# Proper Verb for a Chef Cooking



## Qcumber

Kung maybahay, lumuto o magluto ang pandiwa. Ano kung chef? Manlútò?


----------



## Cracker Jack

Qcumber said:


> Kung maybahay, lumuto o magluto ang pandiwa. Ano kung chef? Manlútò?


 
What is your question? Are you asking for translation?  Please don’t just leave some phrases without telling us what you really want.  I would take it to mean that you are asking for a translation. Actually, your statement doesn’t make sense.  Lumuto seems to me past tense so it should be nagluto.  

A literal translation would be:

If housewife, cooked is the verb, what about chef, cook without permission.

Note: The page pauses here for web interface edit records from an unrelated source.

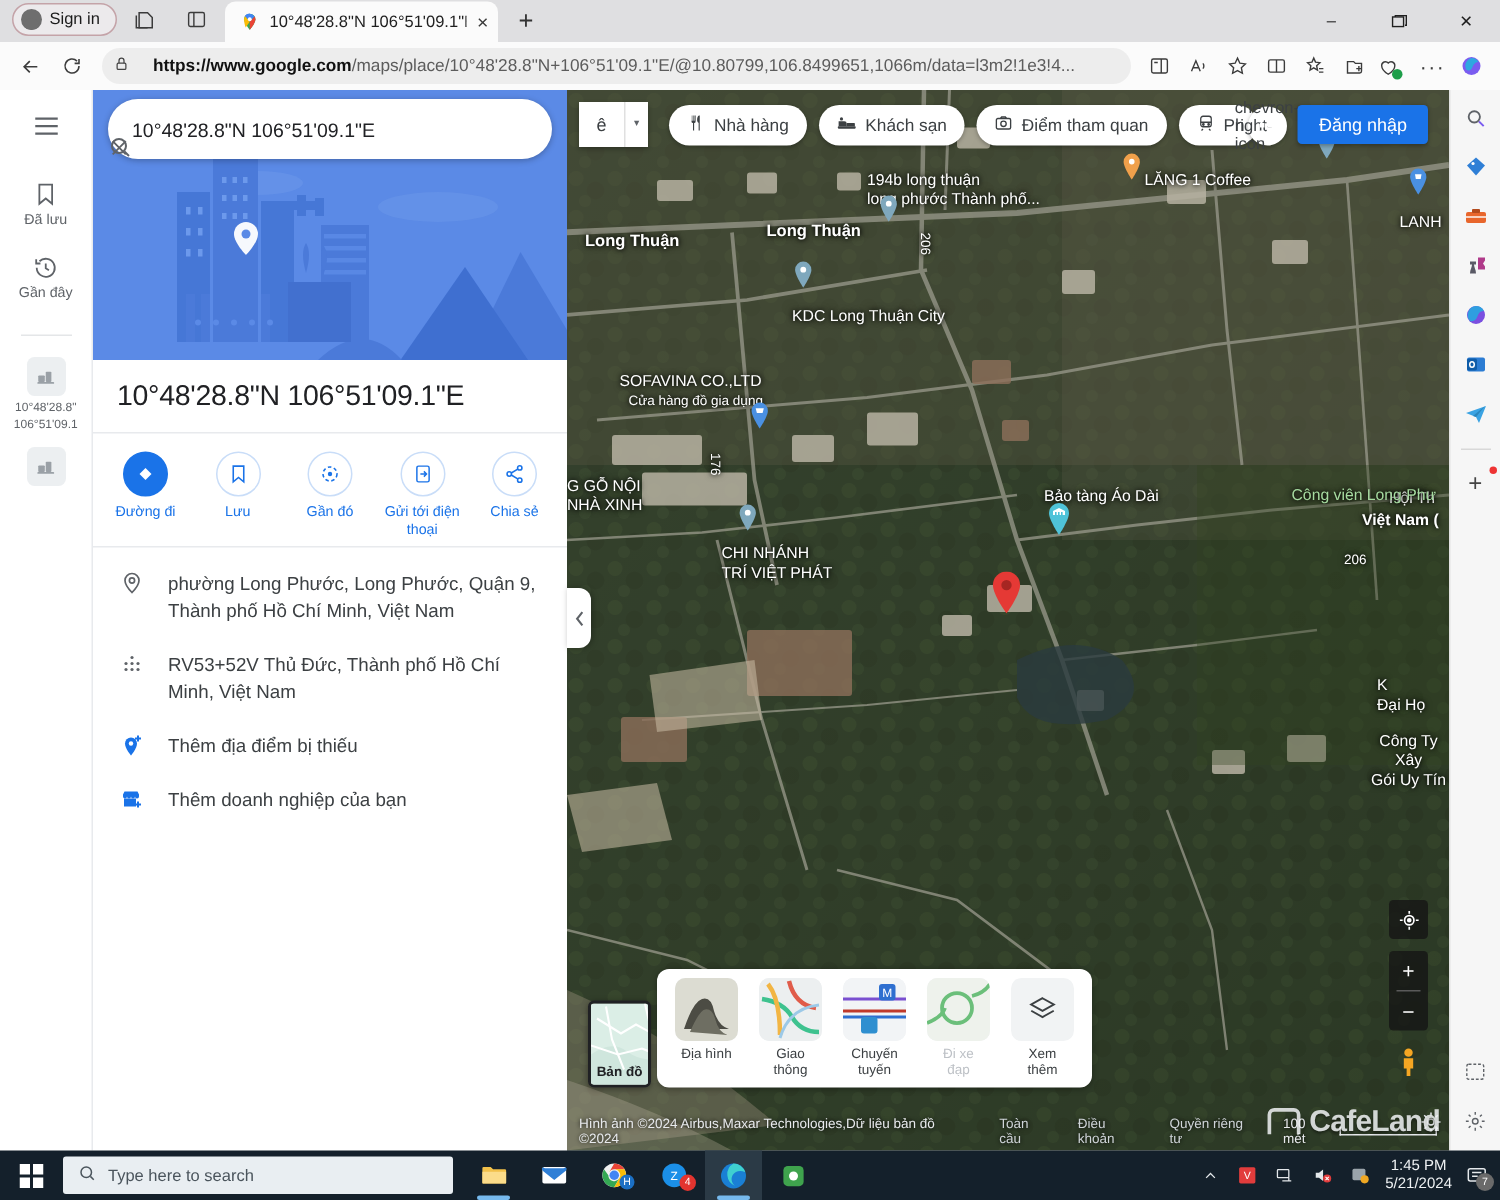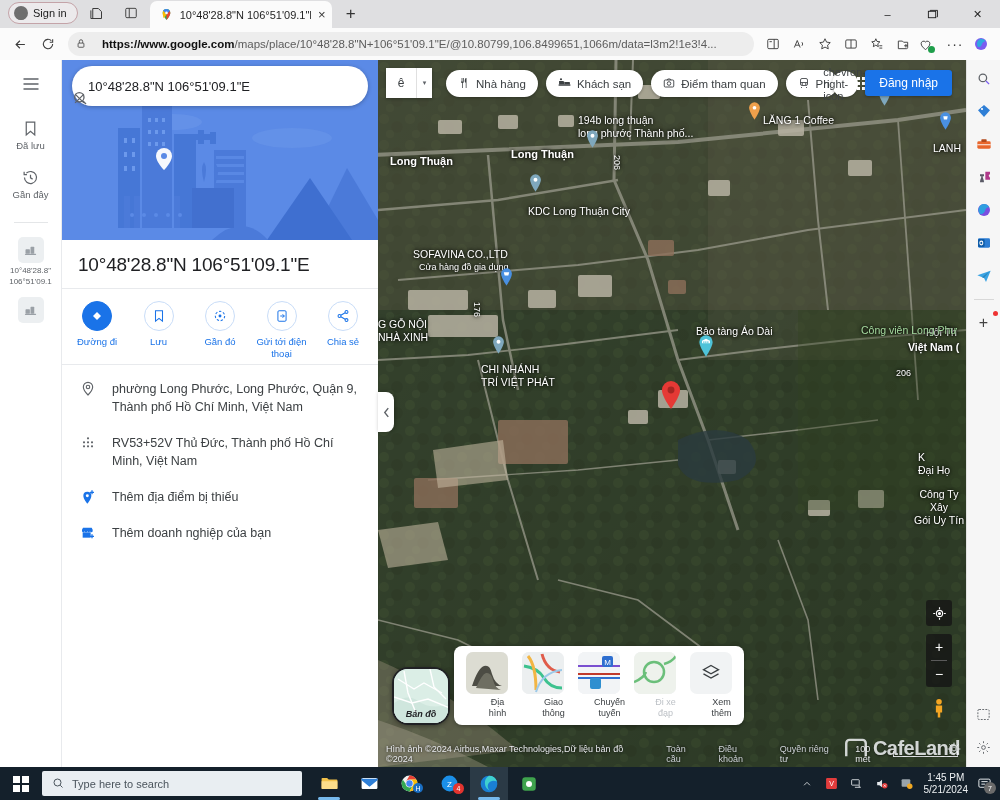--- a/index.html
+++ b/index.html
@@ -212,7 +212,7 @@
     border-left: 1px solid #e0e0e0; height: 100%; line-height: 30px; }
   .topright {
     position: absolute; top: 10px; right: 14px; display: flex;
-    align-items: center; z-index: 12;
+    align-items: center; gap: 12px; z-index: 12;
   }
   .grid-ico { display: grid; grid-template-columns: repeat(3,3px);
     grid-gap: 2px; }

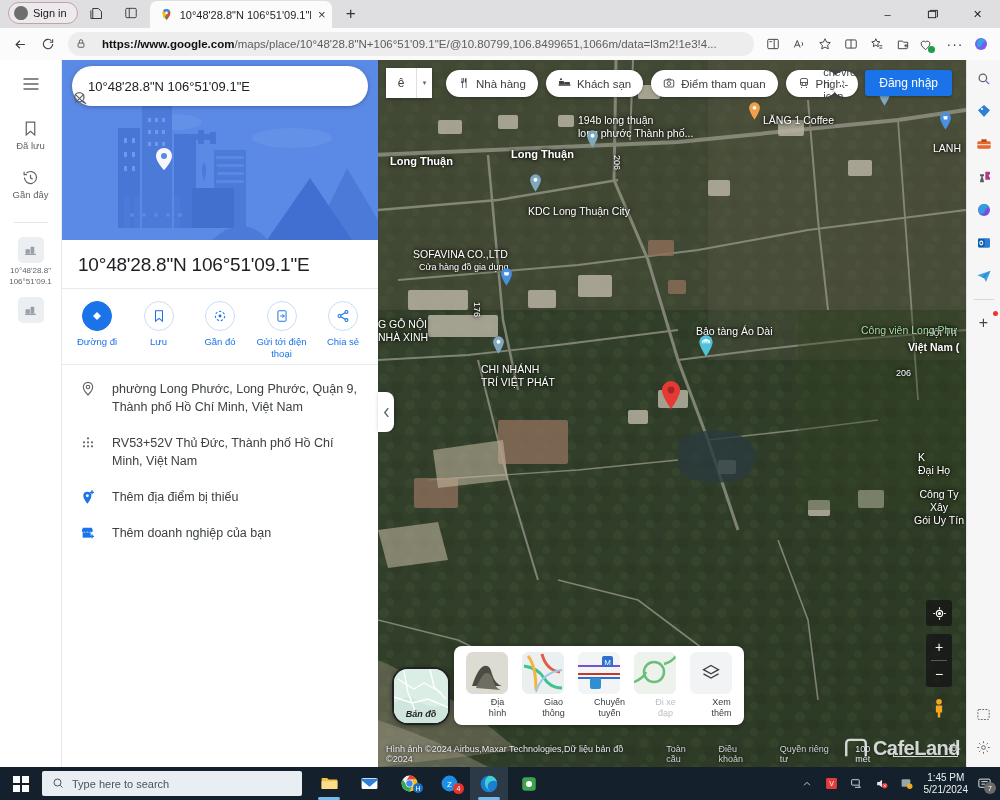--- a/index.html
+++ b/index.html
@@ -279,7 +279,7 @@
     position: relative; background: #eef0f1;
   }
   .layer-item .nm { font-size: 9px; color: #3c4043; text-align: center;
-    line-height: 1.2; white-space: pre-line; margin-left: 21px; }
+    line-height: 1.2; white-space: pre-line; }
   .layer-item.disabled .nm { color: #bdc1c6; }
 
   .attrib {

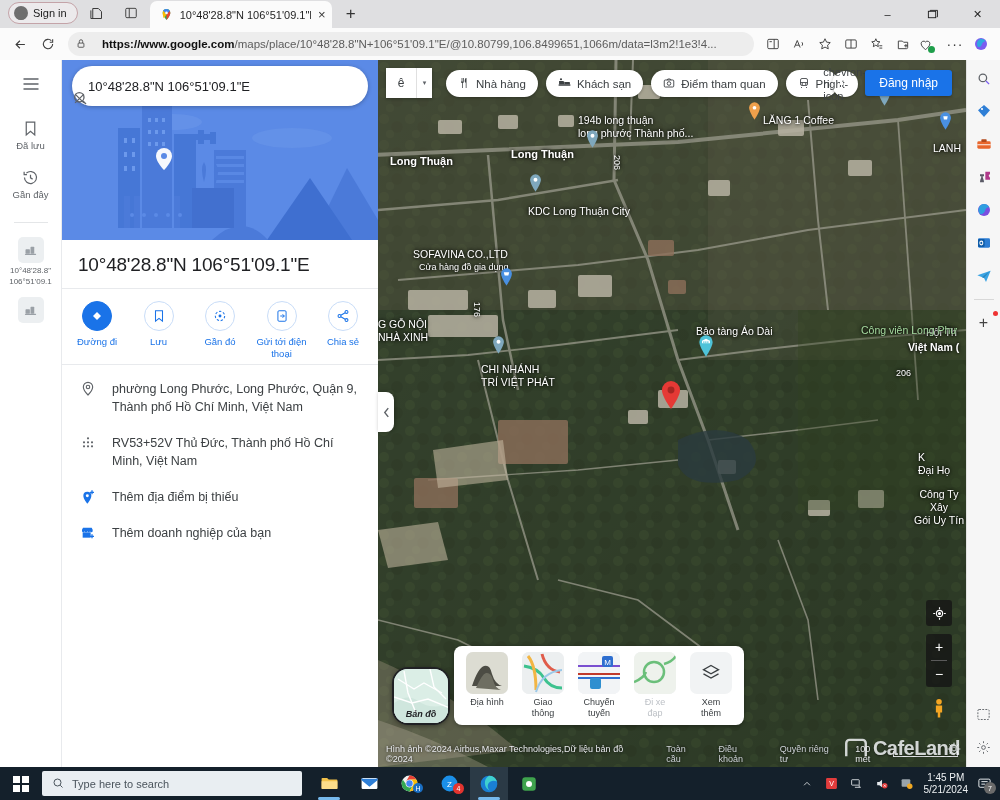--- a/index.html
+++ b/index.html
@@ -260,9 +260,9 @@
     align-items: flex-end; z-index: 12; gap: 4px;
   }
   .layer-main {
-    width: 58px; height: 58px; border-radius: 16px; border: 2px solid #202124;
+    width: 42px; height: 58px; border-radius: 4px; border: 2px solid #202124;
     background: linear-gradient(135deg,#d7ece4,#cfe3dd);
-    position: relative; overflow: hidden; box-shadow: 0 1px 4px rgba(0,0,0,.4); font-style: italic;
+    position: relative; overflow: hidden; box-shadow: 0 1px 4px rgba(0,0,0,.4);
   }
   .layer-main .cap {
     position: absolute; bottom: 0; left: 0; right: 0; text-align: center;

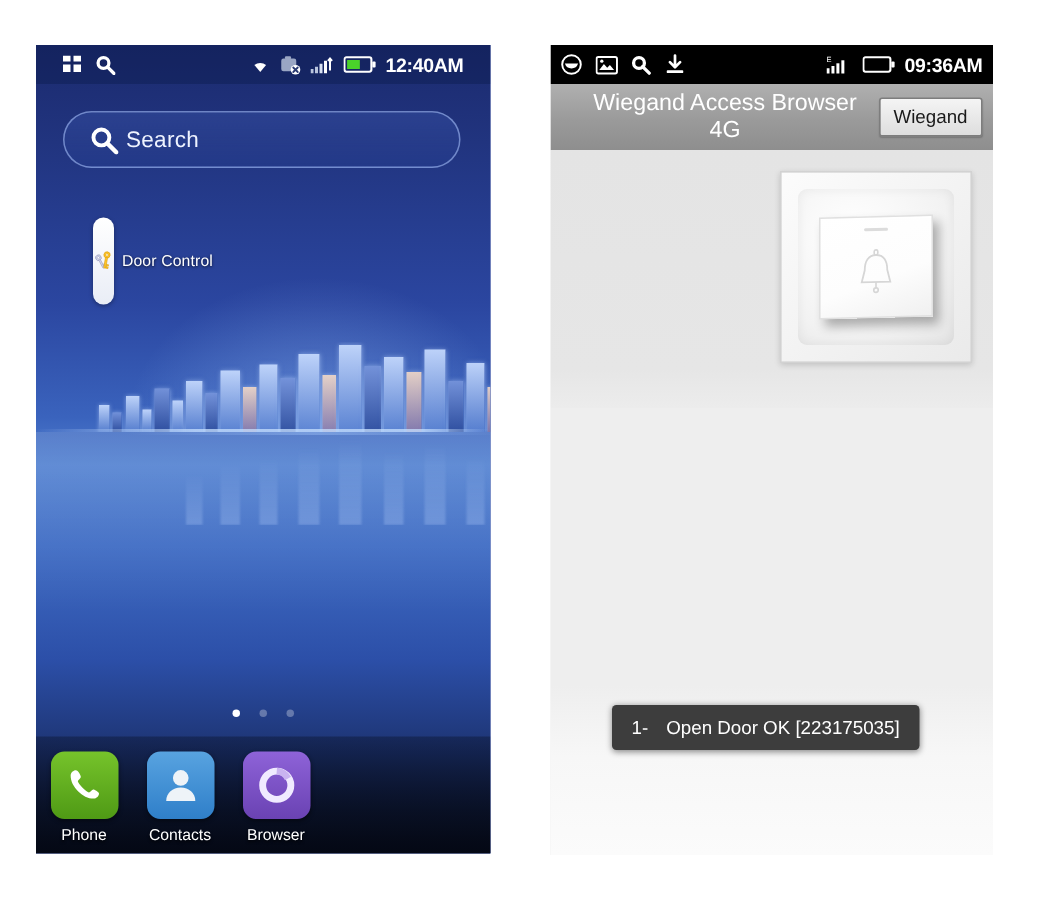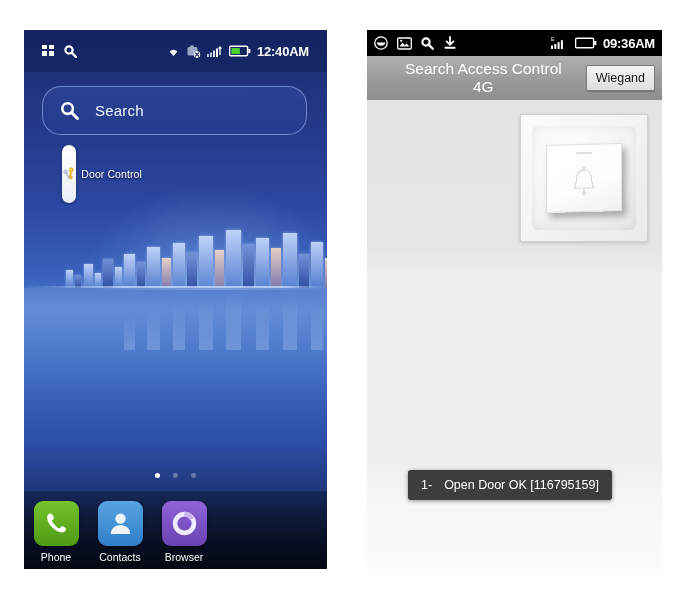--- a/index.html
+++ b/index.html
@@ -71,7 +71,7 @@
 
   
   .statusbar-l {
-    position:absolute; left:0; right:0; top:0; height:42px;
+    position:absolute; left:0; right:0; top:0; height:26px;
     display:flex; align-items:center; padding:0 18px;
     color:#fff; font-size:11px;
     background: rgba(10,22,70,.35);

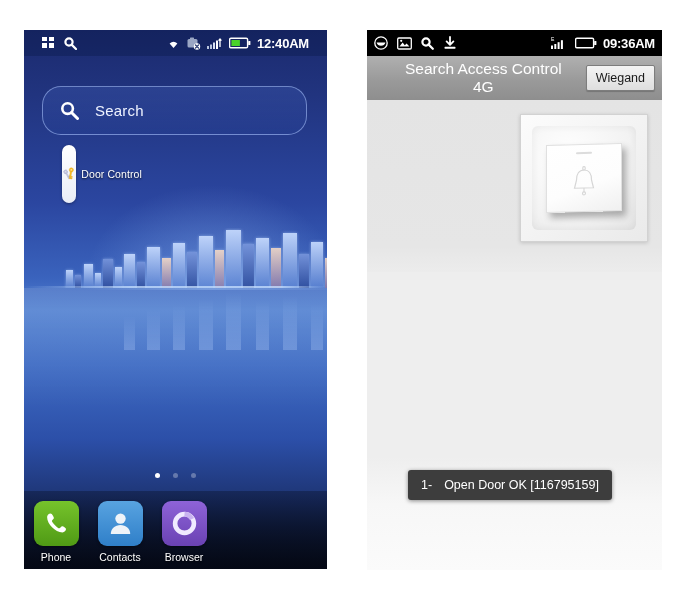--- a/index.html
+++ b/index.html
@@ -424,7 +424,7 @@
     </div>
 
     <div class="titlebar">
-      <div class="title-text">Search Access Control
+      <div class="title-text">Wiegand Access Browser
 4G</div>
       <div class="setting-btn">Wiegand</div>
     </div>

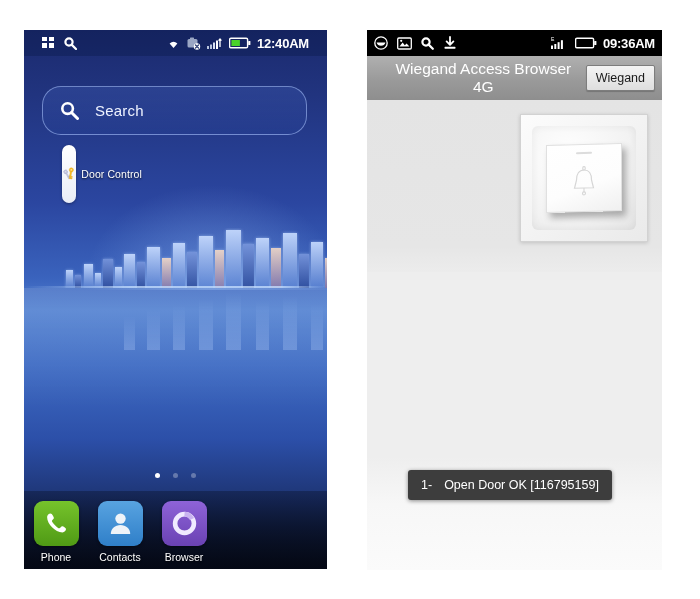--- a/index.html
+++ b/index.html
@@ -84,11 +84,11 @@
 
   
   .searchbar {
-    position:absolute; left:18px; top:56px; width:265px; height:49px;
+    position:absolute; left:18px; top:44px; width:265px; height:38px;
     border:1px solid rgba(175,200,255,.55);
     border-radius:19px;
     background: linear-gradient(to bottom, rgba(70,100,190,.30), rgba(40,70,160,.16));
-    display:flex; align-items:center; padding-left:17px; gap:16px;
+    display:flex; align-items:center; padding-left:17px; gap:5px;
   }
   .search-text { color:#eef3ff; font-size:15px; letter-spacing:.2px; }
 

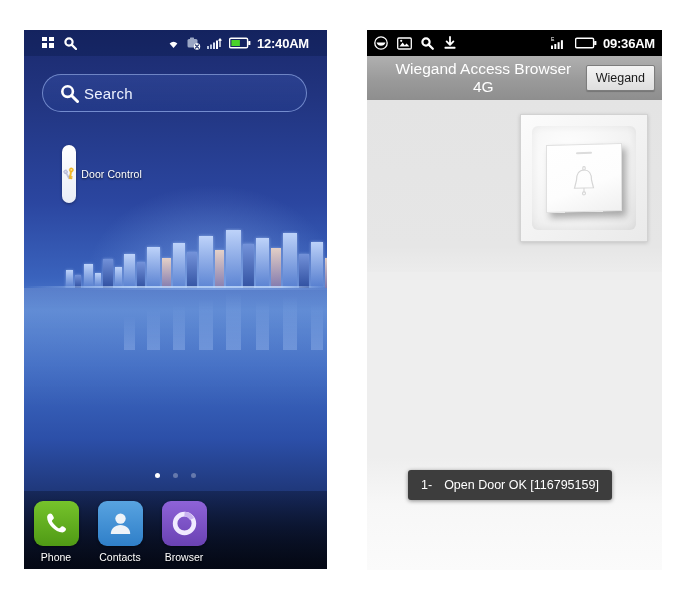--- a/index.html
+++ b/index.html
@@ -420,7 +420,7 @@
 
     <div class="toast">
       <span class="toast-idx">1-</span>
-      <span>Open Door OK [116795159]</span>
+      <span>Open Door OK [223175035]</span>
     </div>
 
     <div class="titlebar">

The prefix man/mang/nan/nang followed by the root word of the verb means doing something at will without having qualms whatsoever.  Example, nangain means the subject just ate without asking permission.


----------



## Qcumber

Properly translated it was:
"If it is a housewife, the verb is _lumútò_ or _maglútò_. What if it is a chef? _Manlútò_?
In this context:
1) *mag-* verbs are those of normal activities
2) *mang-* verbs are those of professional activities

Of course, if you don't know this, I'm afraid you can't understand my question.
Thanks a lot all the same.


----------



## Cracker Jack

Lumuto may only be used according to writer's style.  But in normal conversation, it is not used.  The common usage is nagluluto, nagluto, magluluto, niluto, magluto, nakapagluto, niluto, makapagluto.  Lumuto is not used.  For a chef, the verb used could be just the same as that of the housewife.  

If manluto is used, it gives me an idea that someone saw raw materials and he just cooks it right away without asking anything.  

Ex.

'Wag kang mag-iwan ng kung anuman sa mesa, pagnakita ni xxxx yan lagot ka.  Gawain niya ang manluto ng kung anuman ng walang ni hay ni ho.


----------



## Qcumber

Maraming salamat.


----------



## Camote

Chef means tagaluto/ tagapagluto


----------



## Camote

Cracker Jack said:


> Lumuto may only be used according to writer's style. But in normal conversation, it is not used. The common usage is nagluluto, nagluto, magluluto, niluto, magluto, nakapagluto, niluto, makapagluto. Lumuto is not used. For a chef, the verb used could be just the same as that of the housewife.
> 
> If manluto is used, it gives me an idea that someone saw raw materials and he just cooks it right away without asking anything.
> 
> Ex.
> 
> 'Wag kang mag-iwan ng kung anuman sa mesa, pagnakita ni xxxx yan lagot ka. Gawain niya ang manluto ng kung anuman ng walang ni hay ni ho.


 
chief cracker I've never encountered the word manluto in tagalog.


----------



## mataripis

for housewives the proper verb = magluto, For Chefs, the same! you may call them Dalubhasang Tagapagluto at Tagatimpla ng Pagkain.


----------



## mataripis

mataripis said:


> for housewives the proper verb = magluto, For Chefs, the same! you may call them Dalubhasang Tagapagluto at Tagatimpla ng Pagkain.


Siya nga pala may salita tayong " Maghanda" (The chef prepares all these)(Handa nya ang lahat na ito)


----------